According to the fourth aspect of the present invention, since the ring reinforcing member has a longitudinal length extending substantially over the entire range of the length of the inner pillar, the intended purpose can be achieved over the entire length of the inner pillar. Can be achieved. According to the fifth aspect of the present invention, two ring reinforcing members are attached to the column head and the column base in the range of the inner column length in proximity to the beams on the upper and lower floors. By arranging them in an appropriate manner, construction that achieves the intended purpose can be performed more economically. According to the sixth aspect of the present invention, three or more ring reinforcing members are mounted in the range of the length of the inner column, spaced apart from each other. Construction that achieves the object can be performed more economically.

[Brief description of the drawings]

FIG. 1 is a front view of a CFT structure column according to a first embodiment of the present invention.

FIG. 2 is a longitudinal sectional view of the CFT structure column shown in FIG.

FIG. 3 is an enlarged cross-sectional view of the CFT structure column shown in FIG.

FIG. 4 is an explanatory diagram of column axial force, bending moment, and the like.

FIG. 5 is a longitudinal sectional view of a CFT structure column according to a second embodiment of the present invention.

FIG. 6 is a longitudinal sectional view of a CFT structure column according to a third embodiment of the present invention.

FIG. 7 is a longitudinal sectional view showing an example of a conventional CFT structure column.

[Explanation of symbols]

 1, 1A-1C FT structural column 2 Steel pipe main body 3 Inner diaphragm 4 Concrete 5-7 Ring reinforcing member 11 Beam L1-L3 Vertical length BB, Bi, Bo Outer diameter Ti, To Wall thickness S1 Gap CL1 Mounting clearance Gh beam Form H Floor height Ho Inner column length N Column axial force Ht1, Ht2 Circumferential tensile force M Bending moment

Claims (6)

[Claims] 1. A steel pipe main body in which concrete is filled and a beam is joined at a predetermined floor height, and the steel pipe main body is formed within a range of an inner column length formed between the beams on the upper and lower floors.
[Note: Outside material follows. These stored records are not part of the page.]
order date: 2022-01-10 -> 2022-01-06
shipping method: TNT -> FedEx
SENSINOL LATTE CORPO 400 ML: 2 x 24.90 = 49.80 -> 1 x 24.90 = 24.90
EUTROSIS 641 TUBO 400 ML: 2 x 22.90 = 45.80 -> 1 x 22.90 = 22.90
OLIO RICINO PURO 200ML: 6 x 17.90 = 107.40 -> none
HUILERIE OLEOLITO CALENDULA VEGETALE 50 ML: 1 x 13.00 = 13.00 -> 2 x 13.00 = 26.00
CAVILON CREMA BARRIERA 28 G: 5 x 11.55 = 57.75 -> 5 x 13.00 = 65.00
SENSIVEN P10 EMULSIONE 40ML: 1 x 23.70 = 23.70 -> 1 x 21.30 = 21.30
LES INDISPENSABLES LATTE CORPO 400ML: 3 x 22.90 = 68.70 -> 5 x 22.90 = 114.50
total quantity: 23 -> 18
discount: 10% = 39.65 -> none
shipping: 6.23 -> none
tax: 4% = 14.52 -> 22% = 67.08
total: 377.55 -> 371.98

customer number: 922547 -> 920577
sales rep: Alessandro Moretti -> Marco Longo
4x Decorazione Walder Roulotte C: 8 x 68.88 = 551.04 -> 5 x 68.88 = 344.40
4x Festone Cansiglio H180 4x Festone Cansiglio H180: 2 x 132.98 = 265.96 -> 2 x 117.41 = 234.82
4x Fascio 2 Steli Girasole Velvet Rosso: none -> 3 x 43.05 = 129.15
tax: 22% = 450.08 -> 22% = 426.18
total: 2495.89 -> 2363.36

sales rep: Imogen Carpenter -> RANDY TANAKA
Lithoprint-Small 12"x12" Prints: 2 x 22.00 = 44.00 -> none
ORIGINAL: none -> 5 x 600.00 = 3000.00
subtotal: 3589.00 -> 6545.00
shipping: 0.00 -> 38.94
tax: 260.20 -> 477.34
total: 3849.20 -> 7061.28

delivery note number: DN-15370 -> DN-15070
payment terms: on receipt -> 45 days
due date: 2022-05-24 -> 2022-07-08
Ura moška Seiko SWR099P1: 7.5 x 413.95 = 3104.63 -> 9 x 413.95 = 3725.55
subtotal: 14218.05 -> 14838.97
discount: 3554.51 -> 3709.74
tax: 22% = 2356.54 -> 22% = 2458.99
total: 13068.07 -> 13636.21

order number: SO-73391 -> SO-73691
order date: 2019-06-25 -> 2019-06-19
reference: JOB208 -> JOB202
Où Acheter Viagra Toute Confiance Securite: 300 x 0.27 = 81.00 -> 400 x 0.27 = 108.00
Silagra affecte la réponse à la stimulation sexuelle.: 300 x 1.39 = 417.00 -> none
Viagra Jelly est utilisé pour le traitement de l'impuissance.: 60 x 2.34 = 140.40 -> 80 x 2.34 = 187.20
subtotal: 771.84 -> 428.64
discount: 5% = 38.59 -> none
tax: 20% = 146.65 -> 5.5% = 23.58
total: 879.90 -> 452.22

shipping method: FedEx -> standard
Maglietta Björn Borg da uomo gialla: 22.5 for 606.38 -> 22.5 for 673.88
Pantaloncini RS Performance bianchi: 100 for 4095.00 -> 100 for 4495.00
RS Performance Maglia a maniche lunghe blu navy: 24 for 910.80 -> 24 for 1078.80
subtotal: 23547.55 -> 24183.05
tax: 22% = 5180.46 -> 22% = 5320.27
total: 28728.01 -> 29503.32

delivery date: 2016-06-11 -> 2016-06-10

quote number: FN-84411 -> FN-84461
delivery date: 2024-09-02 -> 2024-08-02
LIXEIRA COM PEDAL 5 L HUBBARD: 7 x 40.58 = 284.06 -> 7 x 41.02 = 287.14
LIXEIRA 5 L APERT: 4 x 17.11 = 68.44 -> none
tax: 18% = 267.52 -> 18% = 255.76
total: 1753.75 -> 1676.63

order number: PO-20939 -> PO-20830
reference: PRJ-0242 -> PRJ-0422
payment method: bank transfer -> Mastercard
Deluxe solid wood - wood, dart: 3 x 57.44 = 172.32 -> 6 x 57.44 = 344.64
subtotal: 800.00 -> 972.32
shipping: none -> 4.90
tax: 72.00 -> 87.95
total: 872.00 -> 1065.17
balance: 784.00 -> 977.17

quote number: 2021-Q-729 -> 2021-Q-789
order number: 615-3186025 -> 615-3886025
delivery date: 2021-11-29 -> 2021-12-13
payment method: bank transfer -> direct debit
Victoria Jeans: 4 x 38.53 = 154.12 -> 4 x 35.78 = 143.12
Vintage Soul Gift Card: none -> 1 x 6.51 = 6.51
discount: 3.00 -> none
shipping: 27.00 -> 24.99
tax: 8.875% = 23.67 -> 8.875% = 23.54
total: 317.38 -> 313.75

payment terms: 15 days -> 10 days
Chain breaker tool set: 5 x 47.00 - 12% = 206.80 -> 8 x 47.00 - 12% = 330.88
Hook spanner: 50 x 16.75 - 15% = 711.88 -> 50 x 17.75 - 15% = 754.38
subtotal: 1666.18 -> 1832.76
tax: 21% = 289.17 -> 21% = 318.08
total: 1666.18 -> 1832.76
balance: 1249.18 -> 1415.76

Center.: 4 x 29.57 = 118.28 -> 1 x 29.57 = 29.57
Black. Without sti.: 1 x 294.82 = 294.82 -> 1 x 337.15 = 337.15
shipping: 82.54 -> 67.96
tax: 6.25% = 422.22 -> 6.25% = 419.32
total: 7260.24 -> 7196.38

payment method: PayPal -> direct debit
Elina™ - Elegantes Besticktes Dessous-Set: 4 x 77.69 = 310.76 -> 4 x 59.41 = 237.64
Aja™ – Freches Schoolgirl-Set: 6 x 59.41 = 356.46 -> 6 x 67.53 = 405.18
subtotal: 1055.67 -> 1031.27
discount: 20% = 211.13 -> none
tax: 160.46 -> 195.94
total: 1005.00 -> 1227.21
A CFT structural column comprising: a ring reinforcing member fitted and mounted on the outside; and the ring reinforcing member is formed of a steel member having a predetermined longitudinal length. 2. The CFT structural column according to claim 1, wherein the ring reinforcing member is made of a steel pipe. 3. The CFT according to claim 1 or claim 2.
A structural column, wherein a predetermined mounting clearance is provided between an inner surface of the ring reinforcing member and an outer surface of the steel pipe main body. 4. The CFT structural column according to any one of claims 1 to 3, wherein the ring reinforcing member has a longitudinal length substantially over the entire area within a range of the inner column length. A CFT structural column comprising: 5. The CFT structural column according to claim 1, wherein the ring reinforcing member is located in a range of the length of the inner column and in proximity to the beams on the upper and lower floors. A CFT structural column, wherein two columns are mounted on a column cap and a column base. 6. The CFT structural column according to any one of claims 1 to 3, wherein three or more of the ring reinforcing members are mounted in the range of the length of the inner column, separated from each other. A CFT structural column characterized by the above-mentioned.